New nationwide study in six cities will look at the method & message for changing risky HIV behavior

July 12, 1999

A nationwide study being launched in six U.S. cities is designed to answer one of the major unknowns of the AIDS epidemic: What type of one-on-one counseling is most effective in changing high-risk behavior to prevent HIV infection?

The study is one of the first large-scale research projects to focus on this question. Conducted by the HIV Network for Prevention Trials and funded by the National Institute of Allergy and Infectious Diseases, it is being coordinated by a national team headed by AIDS researchers in San Francisco and New York.

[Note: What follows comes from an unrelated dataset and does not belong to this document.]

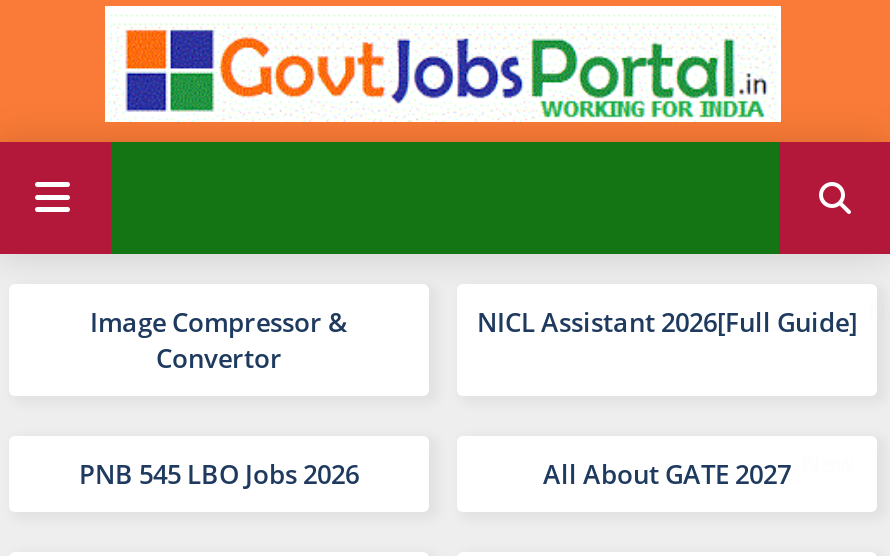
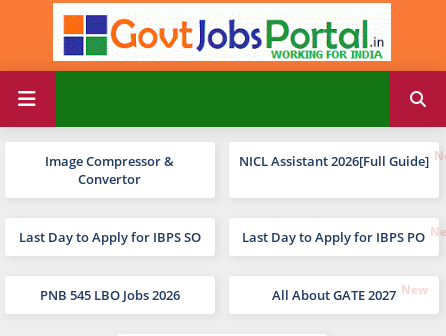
+ Last Day to Apply for IBPS SO
+ Last Day to Apply for IBPS PO
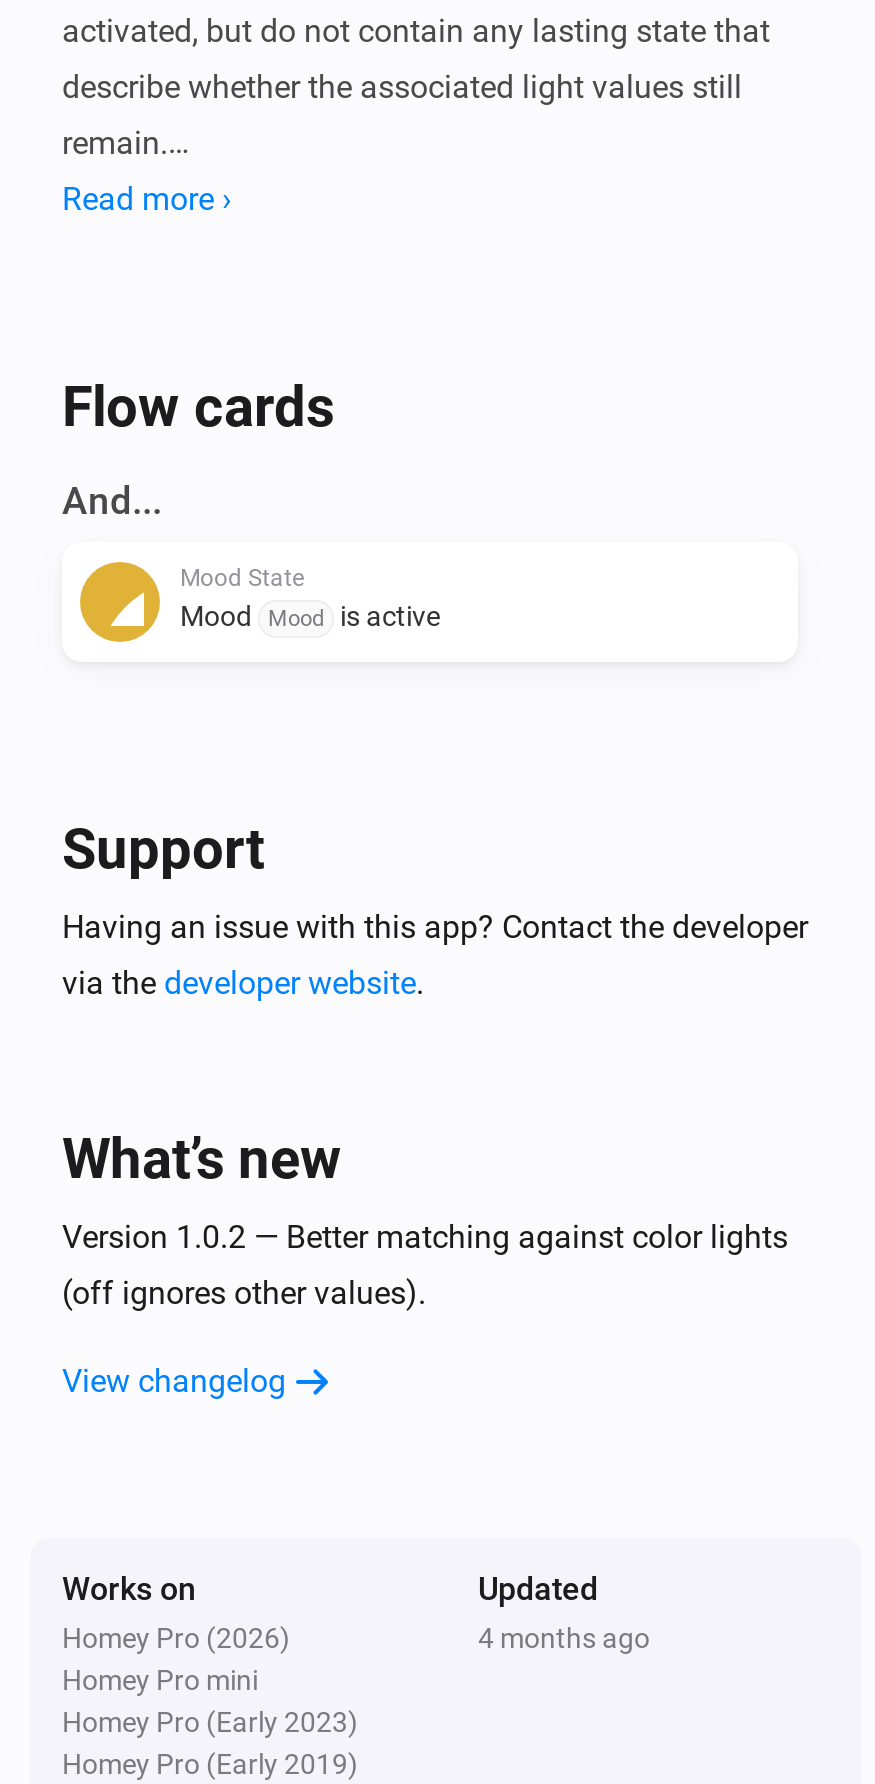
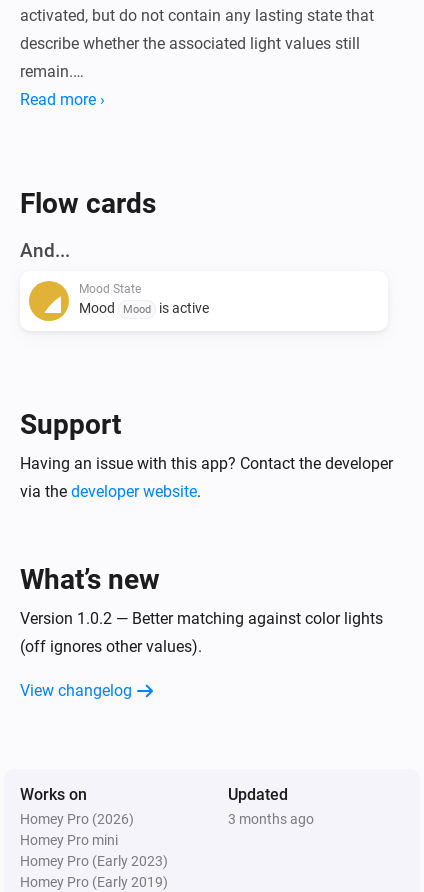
- 4 months ago
+ 3 months ago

"HIV prevention counseling programs have been widespread since 1985. A few studies have evaluated their impact, but none has directly compared different approaches. Our goal is to determine the most effective prevention counseling program, so in the future resources can be put to the best use," said Patrick Barresi, MPH, project coordinator and associate specialist in the Center for AIDS Prevention Studies (CAPS) at the University of California San Francisco.

Project co-chairs are Thomas Coates, PhD, executive director of the UCSF AIDS Research Institute and director of UCSF CAPS; Margaret Chesney, PhD, UCSF professor of medicine and co-director of UCSF CAPS; and Beryl Koblin, PhD, associate member, laboratory of epidemiology, New York Blood Center.

The study, named EXPLORE, will compare two behavior interventions: standard HIV risk reduction counseling based on a research model called Project Respect that was developed by the Centers for Disease Control and Prevention, and a client-centered counseling approach developed by Coates, Chesney, and Barresi of UCSF.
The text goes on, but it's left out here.